MPF tenta barrar acordo para venda de crédito de carbono no Pará e é contestado por especialistas e indígenas

A Justiça negou o pedido liminar do MPF, que recorreu. No dia 2 de abril, os procuradores expediram um ofício à Secretaria da Arquitetura para Transações REDD+ (ART), certificadora internacional referência na validação de créditos de carbono de sistemas jurisdicionais pelo mundo e que está analisando a documentação do Pará.Foto: Divulgação 

O Ministério Público Federal (MPF) tenta impedir um acordo internacional para venda de créditos de carbono do Pará, que pode gerar cerca de R$ 1 bilhão em recursos para o estado. O acordo foi anunciado em 2024 pelo governador Helder Barbalho e está ligado à redução do desmatamento na Amazônia.
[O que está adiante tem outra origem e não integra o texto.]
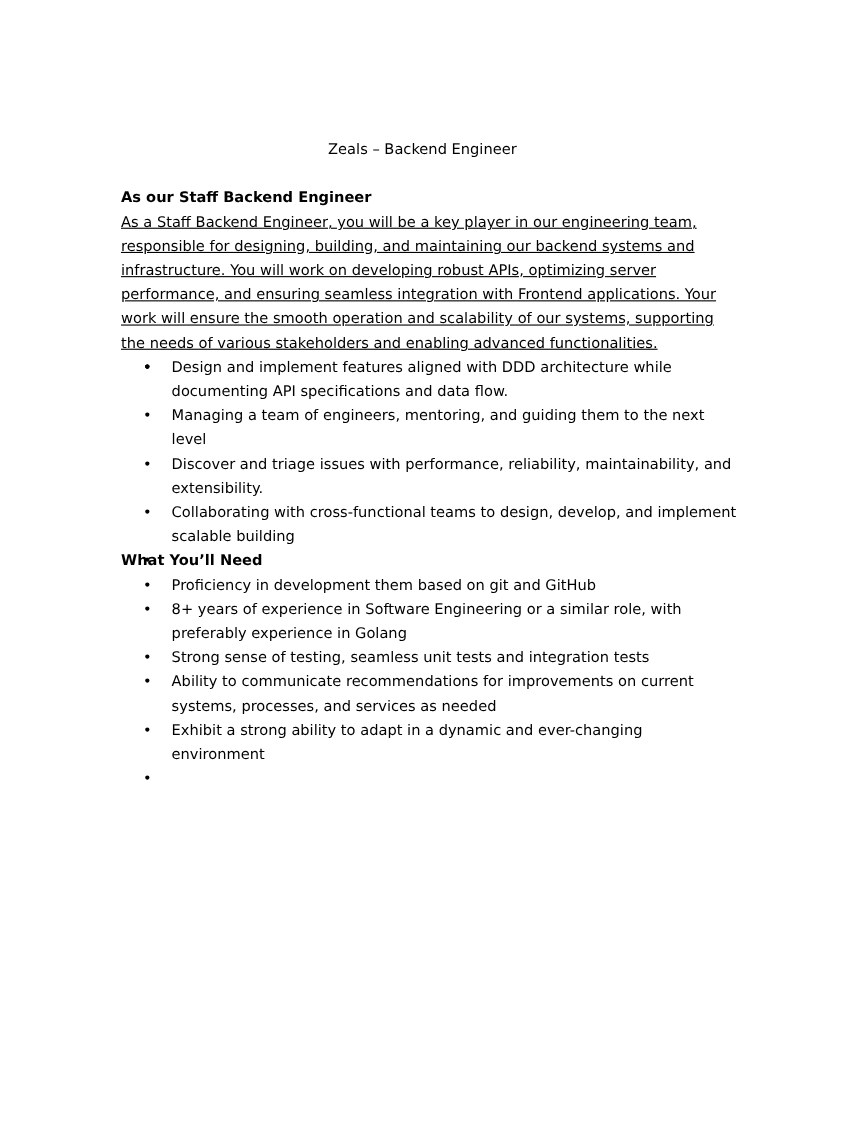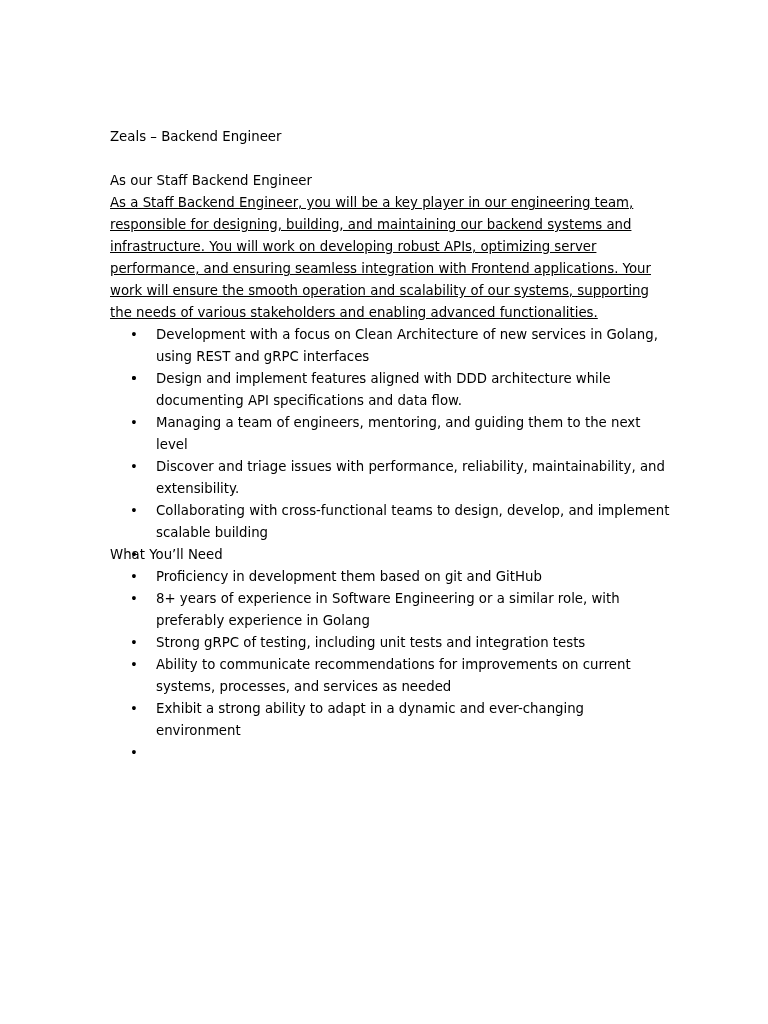--- a/index.html
+++ b/index.html
@@ -6,7 +6,7 @@
     body { width: 768px; height: 1024px; position: relative; overflow: hidden;
       font-family: "DejaVu Sans", sans-serif; font-size: 13.3px; color: #000; }
     .page { position: absolute; left: 110px; top: 126px; width: 560px; }
-    .title { text-align: left; line-height: 22px; margin-left: 0; width: 548px; }
+    .title { text-align: center; line-height: 22px; margin-left: 0; width: 548px; }
     .spacer { height: 22px; }
     .heading { font-weight: normal; line-height: 22px; }
     .para { line-height: 22px; text-decoration: underline; }

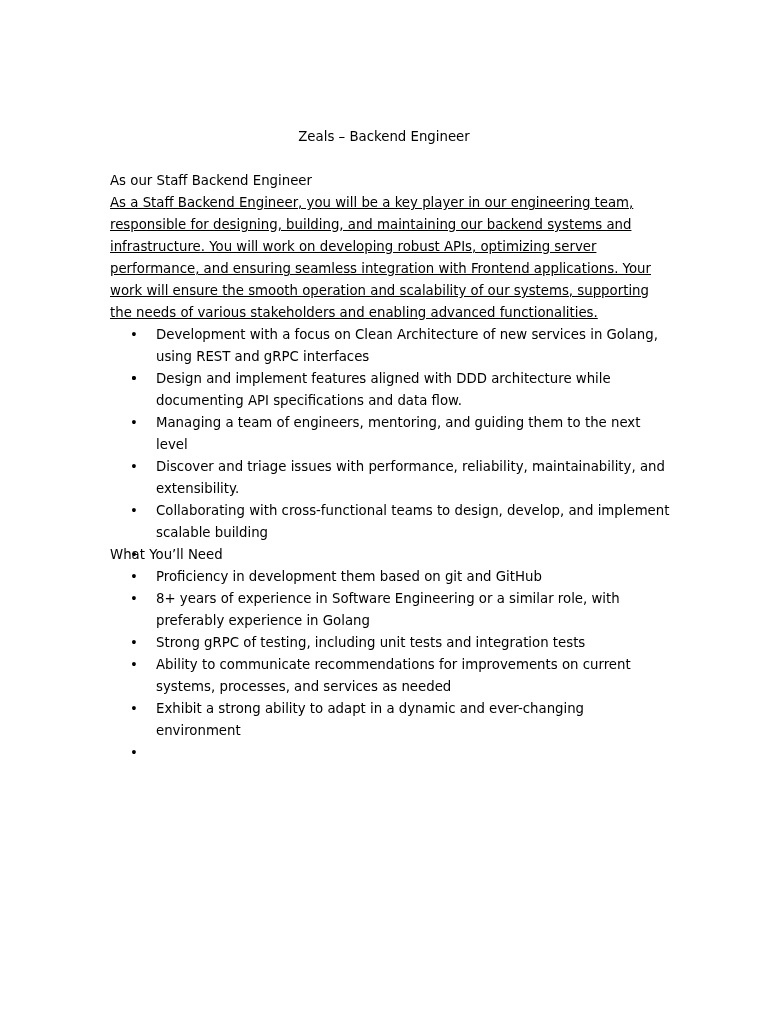--- a/index.html
+++ b/index.html
@@ -8,7 +8,7 @@
     .page { position: absolute; left: 110px; top: 126px; width: 560px; }
     .title { text-align: center; line-height: 22px; margin-left: 0; width: 548px; }
     .spacer { height: 22px; }
-    .heading { font-weight: normal; line-height: 22px; }
+    .heading { font-weight: bold; line-height: 22px; }
     .para { line-height: 22px; text-decoration: underline; }
     ul { list-style: none; margin: 0; padding: 0; }
     li { position: relative; padding-left: 46px; line-height: 22px; }

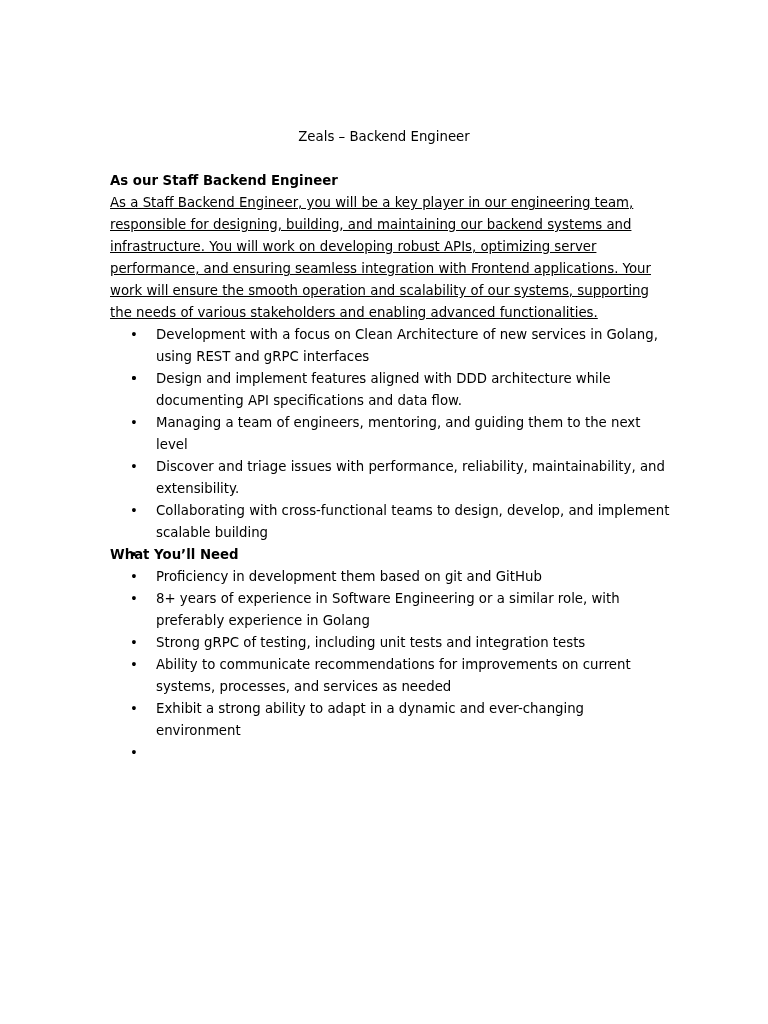--- a/index.html
+++ b/index.html
@@ -25,7 +25,7 @@
   <div class="para">As a Staff Backend Engineer, you will be a key player in our engineering team, responsible for designing, building, and maintaining our backend systems and infrastructure. You will work on developing robust APIs, optimizing server performance, and ensuring seamless integration with Frontend applications. Your work will ensure the smooth operation and scalability of our systems, supporting the needs of various stakeholders and enabling advanced functionalities.</div>
 
   <ul>
-    <li><span class="bullet">•</span><span>Development with a focus on Clean Architecture of new services in Golang, using REST and gRPC interfaces</span></li>
+    <li><span class="bullet">•</span></li>
     <li><span class="bullet">•</span></li>
     <li><span class="bullet">•</span><span>Design and implement features aligned with DDD architecture while documenting API specifications and data flow.</span></li>
     <li><span class="bullet">•</span><span>Managing a team of engineers, mentoring, and guiding them to the next level</span></li>

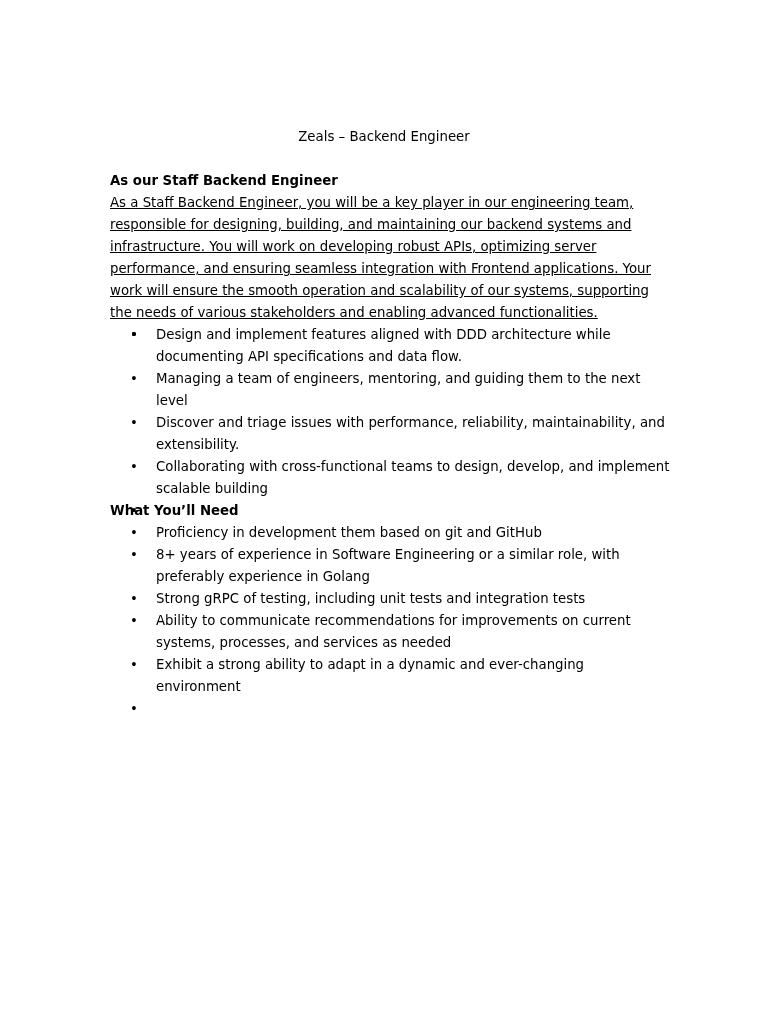--- a/index.html
+++ b/index.html
@@ -38,7 +38,7 @@
   <ul>
     <li><span class="bullet">•</span><span>Proficiency in development them based on git and GitHub</span></li>
     <li><span class="bullet">•</span><span>8+ years of experience in Software Engineering or a similar role, with preferably experience in Golang</span></li>
-    <li><span class="bullet">•</span><span>Strong gRPC of testing, including unit tests and integration tests</span></li>
+    <li><span class="bullet">•</span><span>Strong sense of testing, seamless unit tests and integration tests</span></li>
     <li><span class="bullet">•</span><span>Ability to communicate recommendations for improvements on current systems, processes, and services as needed</span></li>
     <li><span class="bullet">•</span><span>Exhibit a strong ability to adapt in a dynamic and ever-changing environment</span></li>
     <li><span class="bullet">•</span></li>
O programa desenvolvido pelo governo paraense é o Sistema Jurisdicional de REDD+ (SJREDD+), que busca gerar créditos de carbono a partir da redução das emissões causadas pelo desmatamento e pela degradação florestal. A proposta é vender esses créditos à Coalizão Leaf, formada por governos e grandes empresas internacionais.

O MPF ingressou com uma ação judicial alegando que o acordo configuraria uma venda antecipada de créditos de carbono, prática que considera incompatível com a legislação que regulamenta o mercado de carbono no Brasil. Além disso, o órgão afirma que não houve consulta livre, prévia e informada às comunidades indígenas, quilombolas e tradicionais afetadas.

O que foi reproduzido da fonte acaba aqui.